◆ Task to carry out ◆
Every line of the records below from the line with "-8,21 +8,20 @@" up to and including the line with "font-weight:bold; color:#12489f; letter-spacing:3px;" must be reproduced exactly, and no line outside that range.

START Exercise data

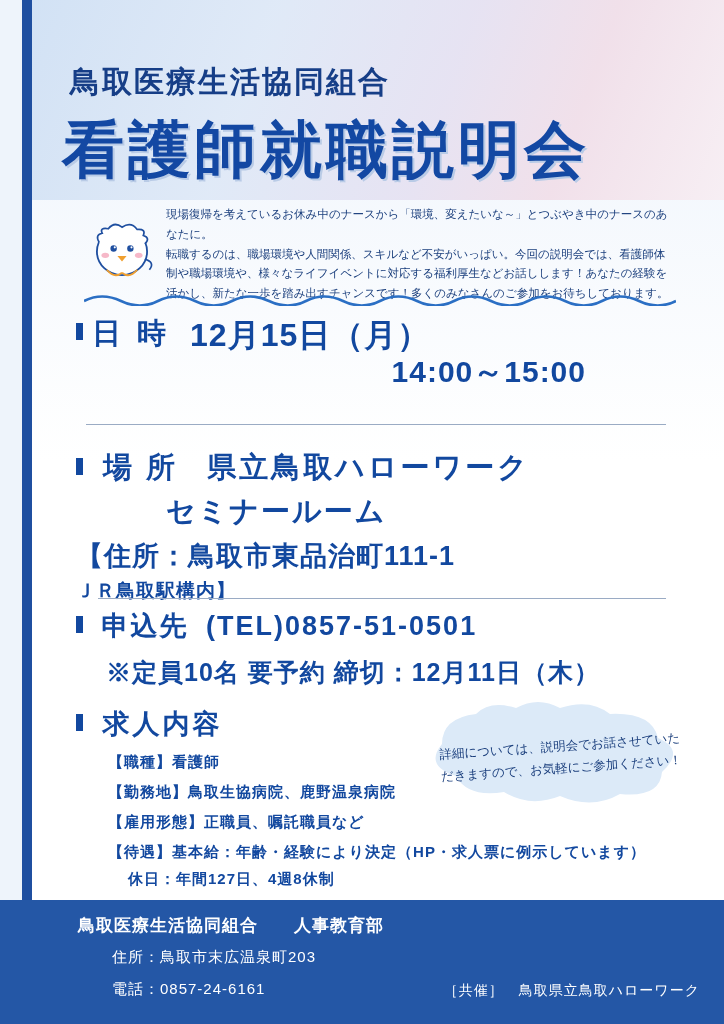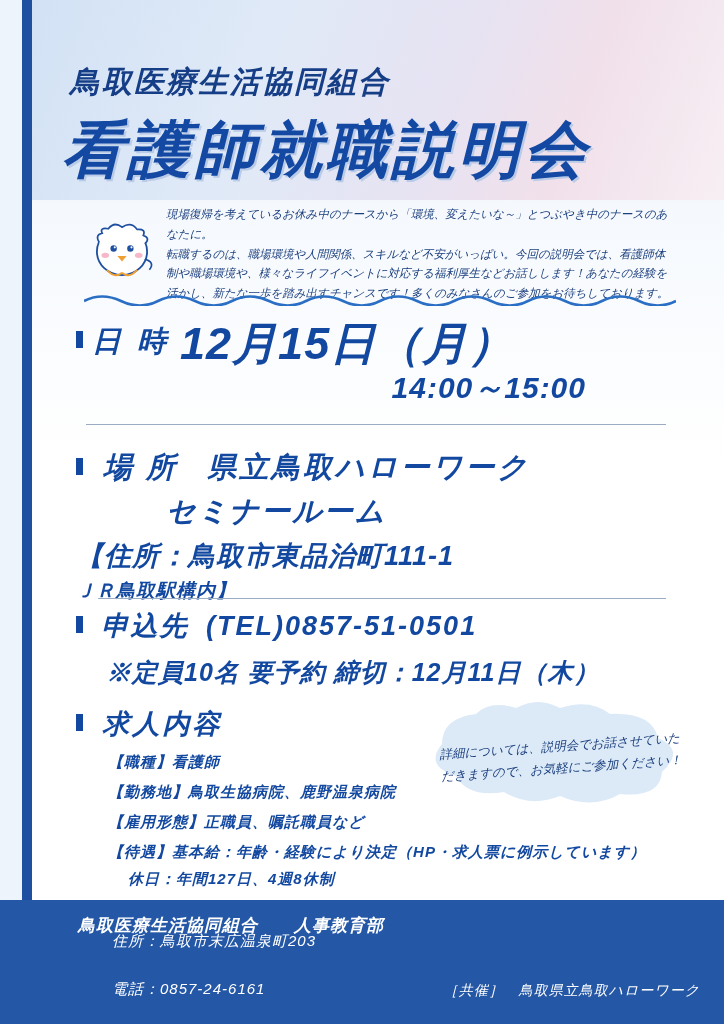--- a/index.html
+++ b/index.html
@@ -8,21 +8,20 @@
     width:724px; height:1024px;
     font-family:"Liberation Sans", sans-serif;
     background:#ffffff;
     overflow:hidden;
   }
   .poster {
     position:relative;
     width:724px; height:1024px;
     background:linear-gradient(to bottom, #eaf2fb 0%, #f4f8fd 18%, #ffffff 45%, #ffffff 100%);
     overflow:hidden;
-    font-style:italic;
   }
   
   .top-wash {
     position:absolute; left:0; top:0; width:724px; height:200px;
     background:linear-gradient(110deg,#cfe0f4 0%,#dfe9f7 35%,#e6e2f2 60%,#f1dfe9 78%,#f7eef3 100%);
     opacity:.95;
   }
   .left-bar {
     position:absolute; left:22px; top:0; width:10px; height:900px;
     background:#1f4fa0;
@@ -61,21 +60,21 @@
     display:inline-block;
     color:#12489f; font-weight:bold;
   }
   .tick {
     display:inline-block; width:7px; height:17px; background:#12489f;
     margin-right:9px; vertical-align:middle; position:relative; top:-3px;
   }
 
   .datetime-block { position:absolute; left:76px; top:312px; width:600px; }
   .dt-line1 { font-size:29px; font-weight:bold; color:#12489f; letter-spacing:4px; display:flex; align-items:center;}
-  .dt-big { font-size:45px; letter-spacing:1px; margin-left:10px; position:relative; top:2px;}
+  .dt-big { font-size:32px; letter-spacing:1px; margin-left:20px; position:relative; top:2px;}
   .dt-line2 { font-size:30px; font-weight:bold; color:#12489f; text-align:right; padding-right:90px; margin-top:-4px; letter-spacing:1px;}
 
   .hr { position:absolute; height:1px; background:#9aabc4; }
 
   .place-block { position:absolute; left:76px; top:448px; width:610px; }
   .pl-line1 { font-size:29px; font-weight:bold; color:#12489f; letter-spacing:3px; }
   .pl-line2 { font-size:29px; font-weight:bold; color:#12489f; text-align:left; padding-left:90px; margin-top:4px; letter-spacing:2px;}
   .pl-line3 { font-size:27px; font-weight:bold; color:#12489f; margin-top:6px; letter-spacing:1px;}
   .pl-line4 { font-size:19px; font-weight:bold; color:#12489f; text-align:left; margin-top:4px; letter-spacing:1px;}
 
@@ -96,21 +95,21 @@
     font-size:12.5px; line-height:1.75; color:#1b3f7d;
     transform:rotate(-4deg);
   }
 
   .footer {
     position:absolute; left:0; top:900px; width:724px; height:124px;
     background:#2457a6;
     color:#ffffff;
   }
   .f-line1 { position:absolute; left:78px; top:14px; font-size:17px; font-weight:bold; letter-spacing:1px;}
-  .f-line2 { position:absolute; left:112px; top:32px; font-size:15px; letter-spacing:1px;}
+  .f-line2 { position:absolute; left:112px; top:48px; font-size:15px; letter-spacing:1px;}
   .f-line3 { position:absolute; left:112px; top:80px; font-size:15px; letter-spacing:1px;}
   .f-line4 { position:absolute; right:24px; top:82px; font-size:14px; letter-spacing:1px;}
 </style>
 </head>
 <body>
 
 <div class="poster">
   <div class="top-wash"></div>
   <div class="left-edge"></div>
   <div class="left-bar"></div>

END Exercise data
START Exercise data

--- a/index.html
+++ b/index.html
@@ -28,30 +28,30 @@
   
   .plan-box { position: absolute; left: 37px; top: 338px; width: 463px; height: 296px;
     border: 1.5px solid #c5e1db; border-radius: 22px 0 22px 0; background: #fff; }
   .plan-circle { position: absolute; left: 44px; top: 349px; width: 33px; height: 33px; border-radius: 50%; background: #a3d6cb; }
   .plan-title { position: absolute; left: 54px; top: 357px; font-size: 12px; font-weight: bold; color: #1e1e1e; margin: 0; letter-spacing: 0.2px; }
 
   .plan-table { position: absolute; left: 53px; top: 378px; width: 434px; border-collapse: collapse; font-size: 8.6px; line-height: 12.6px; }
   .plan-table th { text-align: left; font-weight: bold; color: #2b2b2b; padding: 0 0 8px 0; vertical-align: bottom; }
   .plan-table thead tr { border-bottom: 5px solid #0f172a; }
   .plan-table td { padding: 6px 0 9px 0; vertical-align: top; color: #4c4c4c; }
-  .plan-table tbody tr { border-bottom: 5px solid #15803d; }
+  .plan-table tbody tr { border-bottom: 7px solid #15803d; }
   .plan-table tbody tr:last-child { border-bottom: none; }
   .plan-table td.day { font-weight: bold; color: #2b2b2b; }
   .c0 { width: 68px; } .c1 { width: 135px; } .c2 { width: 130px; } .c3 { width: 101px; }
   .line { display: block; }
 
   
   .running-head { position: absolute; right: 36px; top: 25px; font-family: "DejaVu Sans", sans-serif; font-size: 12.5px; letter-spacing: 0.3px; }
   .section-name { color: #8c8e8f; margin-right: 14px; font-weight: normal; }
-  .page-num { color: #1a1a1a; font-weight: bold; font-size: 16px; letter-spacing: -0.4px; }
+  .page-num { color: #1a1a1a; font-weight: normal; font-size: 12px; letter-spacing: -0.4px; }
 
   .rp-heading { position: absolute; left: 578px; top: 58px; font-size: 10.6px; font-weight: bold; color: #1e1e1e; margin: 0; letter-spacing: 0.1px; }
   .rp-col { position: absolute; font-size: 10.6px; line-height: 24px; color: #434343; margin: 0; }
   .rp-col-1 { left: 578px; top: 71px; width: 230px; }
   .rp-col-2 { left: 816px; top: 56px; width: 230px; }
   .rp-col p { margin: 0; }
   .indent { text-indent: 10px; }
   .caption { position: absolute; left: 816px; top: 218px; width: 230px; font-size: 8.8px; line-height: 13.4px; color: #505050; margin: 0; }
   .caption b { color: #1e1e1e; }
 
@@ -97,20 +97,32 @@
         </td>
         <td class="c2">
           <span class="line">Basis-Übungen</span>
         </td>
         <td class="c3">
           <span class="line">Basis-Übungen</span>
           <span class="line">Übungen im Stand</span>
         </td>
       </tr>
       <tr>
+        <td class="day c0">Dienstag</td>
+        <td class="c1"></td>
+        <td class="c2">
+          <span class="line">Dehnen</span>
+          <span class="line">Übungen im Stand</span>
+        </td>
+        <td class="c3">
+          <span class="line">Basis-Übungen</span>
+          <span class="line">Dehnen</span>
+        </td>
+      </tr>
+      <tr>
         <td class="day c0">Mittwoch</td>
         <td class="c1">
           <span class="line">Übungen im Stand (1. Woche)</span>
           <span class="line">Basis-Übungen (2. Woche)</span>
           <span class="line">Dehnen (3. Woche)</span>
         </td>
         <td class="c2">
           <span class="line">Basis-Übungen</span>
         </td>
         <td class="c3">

END Exercise data

◆ Result for this exercise ◆
@@ -8,21 +8,20 @@
     width:724px; height:1024px;
     font-family:"Liberation Sans", sans-serif;
     background:#ffffff;
     overflow:hidden;
   }
   .poster {
     position:relative;
     width:724px; height:1024px;
     background:linear-gradient(to bottom, #eaf2fb 0%, #f4f8fd 18%, #ffffff 45%, #ffffff 100%);
     overflow:hidden;
-    font-style:italic;
   }
   
   .top-wash {
     position:absolute; left:0; top:0; width:724px; height:200px;
     background:linear-gradient(110deg,#cfe0f4 0%,#dfe9f7 35%,#e6e2f2 60%,#f1dfe9 78%,#f7eef3 100%);
     opacity:.95;
   }
   .left-bar {
     position:absolute; left:22px; top:0; width:10px; height:900px;
     background:#1f4fa0;
@@ -61,21 +60,21 @@
     display:inline-block;
     color:#12489f; font-weight:bold;
   }
   .tick {
     display:inline-block; width:7px; height:17px; background:#12489f;
     margin-right:9px; vertical-align:middle; position:relative; top:-3px;
   }
 
   .datetime-block { position:absolute; left:76px; top:312px; width:600px; }
   .dt-line1 { font-size:29px; font-weight:bold; color:#12489f; letter-spacing:4px; display:flex; align-items:center;}
-  .dt-big { font-size:45px; letter-spacing:1px; margin-left:10px; position:relative; top:2px;}
+  .dt-big { font-size:32px; letter-spacing:1px; margin-left:20px; position:relative; top:2px;}
   .dt-line2 { font-size:30px; font-weight:bold; color:#12489f; text-align:right; padding-right:90px; margin-top:-4px; letter-spacing:1px;}
 
   .hr { position:absolute; height:1px; background:#9aabc4; }
 
   .place-block { position:absolute; left:76px; top:448px; width:610px; }
   .pl-line1 { font-size:29px; font-weight:bold; color:#12489f; letter-spacing:3px; }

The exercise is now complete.